Adding to the comic relief of this last group is One-Eyed Jack, a male Anna’s brought in a few weeks earlier by Leslie, who gave him his name because she once worked the tables in Vegas. One-Eyed Jack lost his left eye after colliding with some unidentified flying object but is otherwise quick and sound, and he has learned to compensate for his loss of binocular vision by flying backward much of the time. I have never seen a hu
mmingbird make such a radical adjustment, but he is mesmerizing to watch as he spins around the aviary, suddenly braking in midair to grab a fruit fly before returning to his reverse rotations. Amazingly, despite his impressive speed, One-Eyed Jack never collides with another bird or any object inside the aviary.
The antics of the adult group provide endless entertainment, but after a day I release the lightning-fast rufous so Iron Mike, who is becoming increasingly defeated by his supercharged antagonist, can get some rest. Gabriel and Pepper settle in comfortably with this refreshingly peaceful group of battered casualties that includes an adult black-chinned female who lost two wing feathers to a cat, and the still undersize but now mature Powder. Every morning, with a rush of relief, I get up at dawn to hang feeders and a freshly watered fuchsia in the aviary then head back to bed. My twenty cages sit clean and empty in the garage. The ICU has been vacant for weeks.

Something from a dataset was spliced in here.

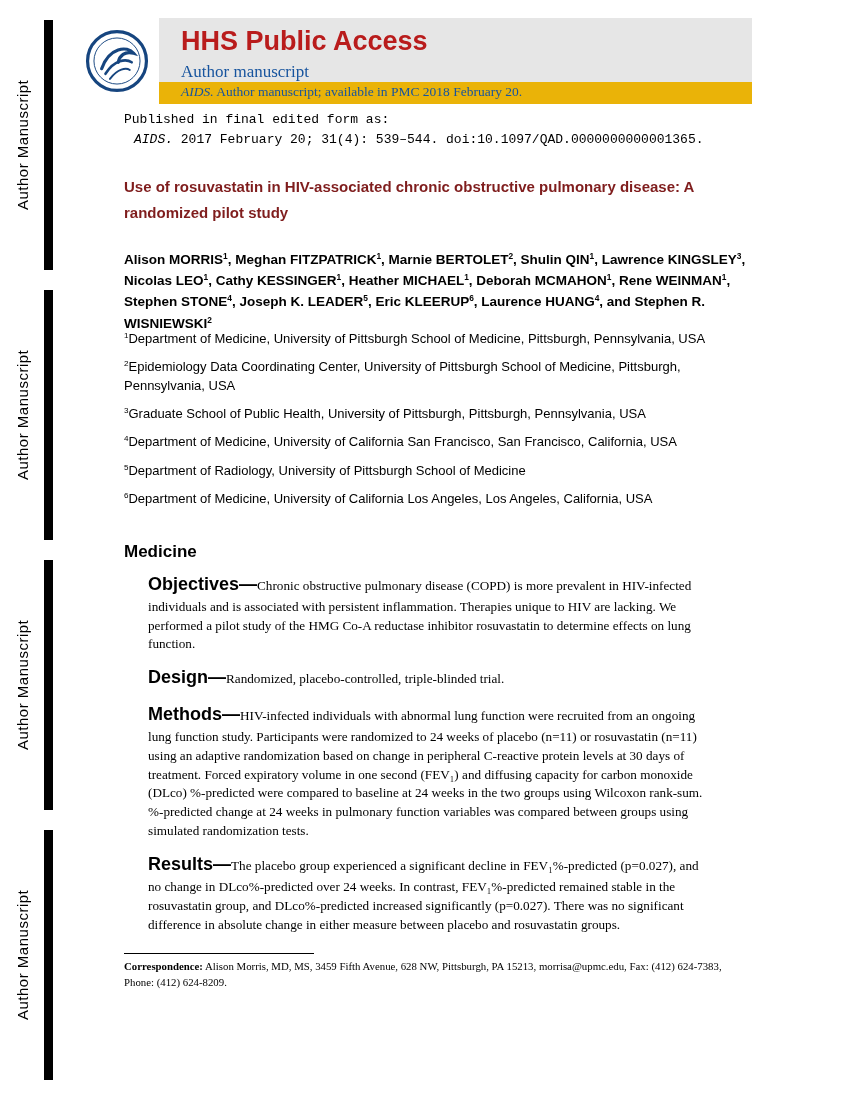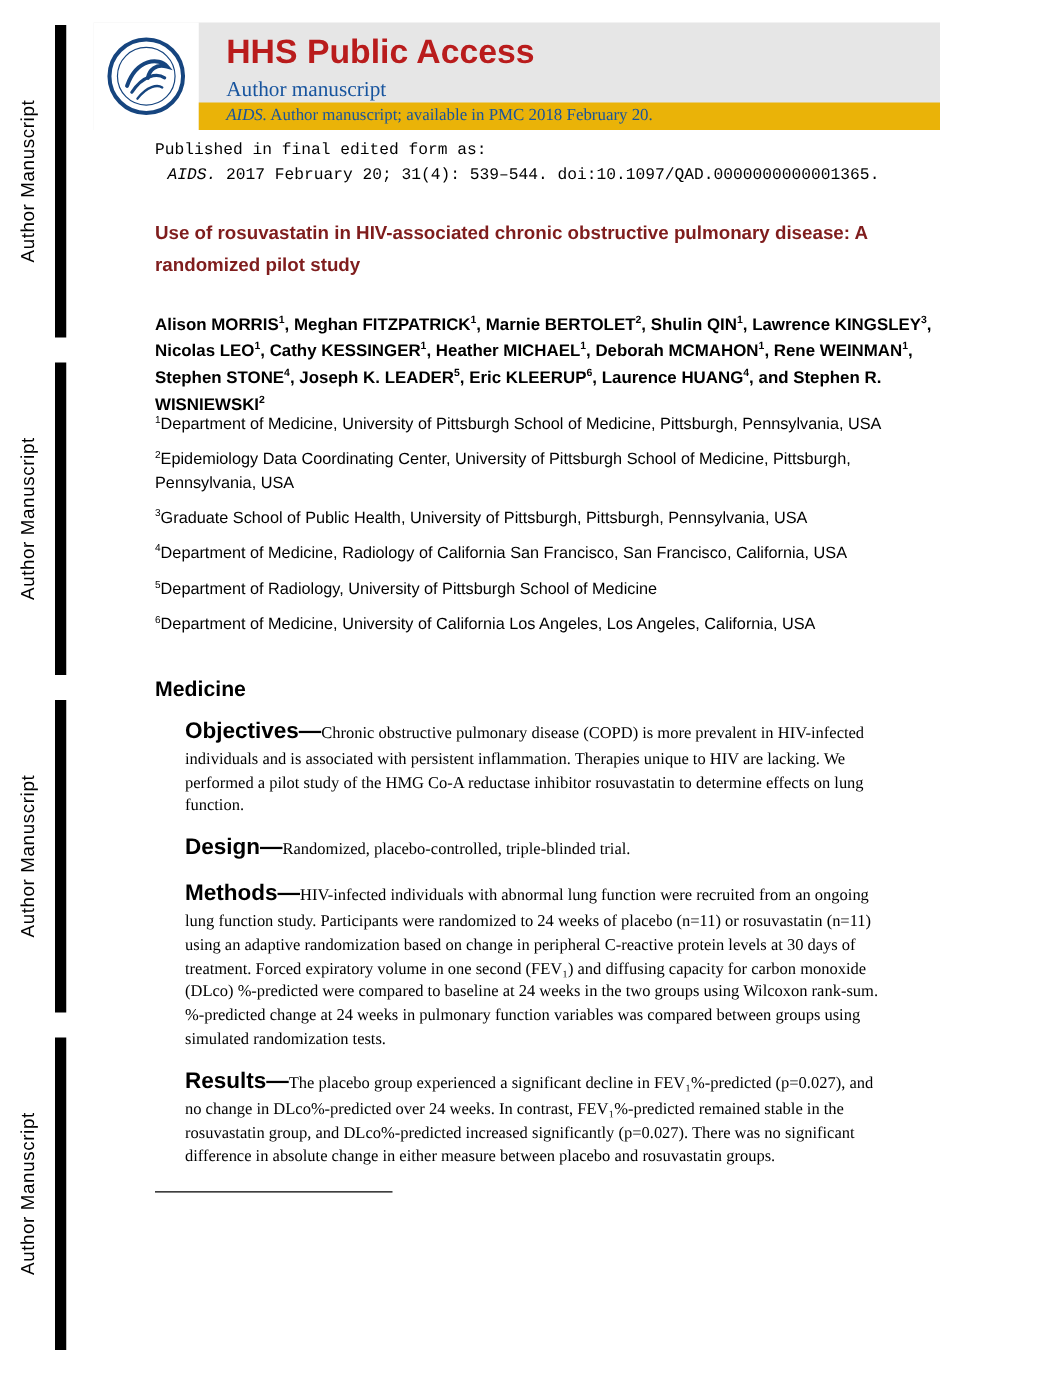"Department of Medicine, Radiology of" span { text: Radiology -> University }
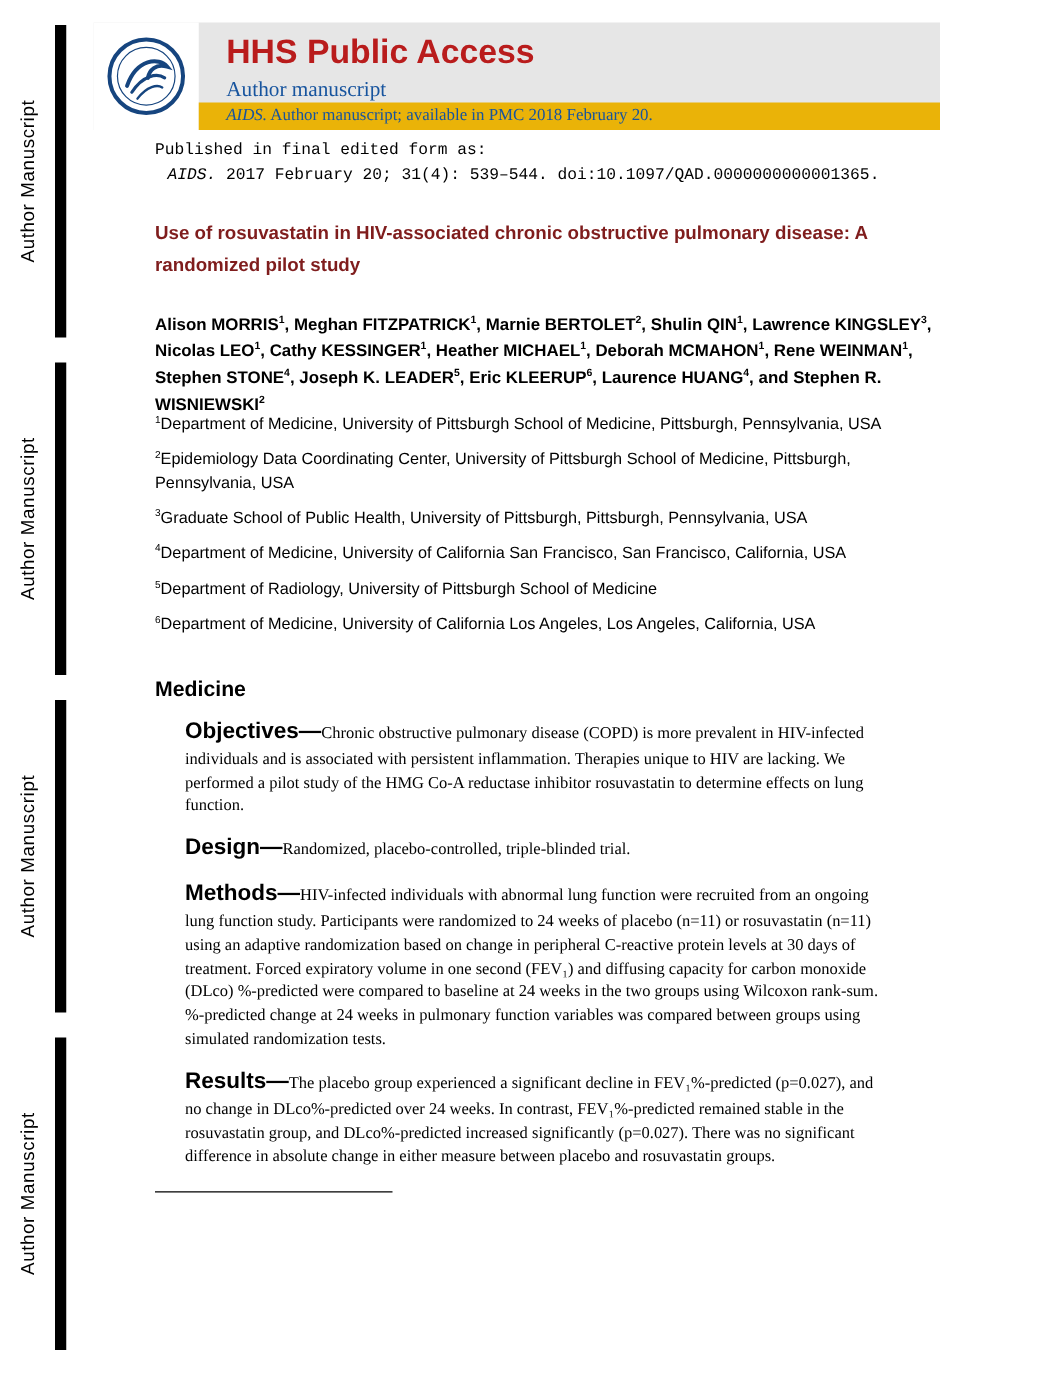"Correspondence: Alison Morris, MD, MS," div { html: none -> <div><b>Correspondence:</b><span> Alison Morris, MD, MS, 3459 Fifth Avenue, 628 NW, Pittsburgh, PA 15213, morrisa@upmc.edu, Fax: (412) 624-7383, Phone: (412) 624-8209.</span></div> }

Free from the ceaseless demands of healing hummingbirds, I return to my ritual of taking our cat Bobo for a walk on a leash every afternoon. Bobo is the kind of feline who was born with a brain far too big for his species and he therefore requires daily excursions around the neighborhood to stay mentally stimulated. One sunny afternoon in mid-August, as Bobo and I are passing the community garden across the street from our house, I notice a prominent sign on the entry gate posted by the city that reads Warning: West Nile virus has been detected in the area. I smile wistfully as I recall my terrifying Sunday morning with Pepper two weeks earlier. With hummingbirds, so many things happen so fast and change so quickly that recent events always seem as if they occurred much longer ago. Bobo turns left at the end of the block and then makes another unannounced left at the next corner, and we run into Jonathon, who took in the newborn kitten from the Santa Monica shelter several weeks ago. When he catches sight of us down the block, he waves in friendly recognition.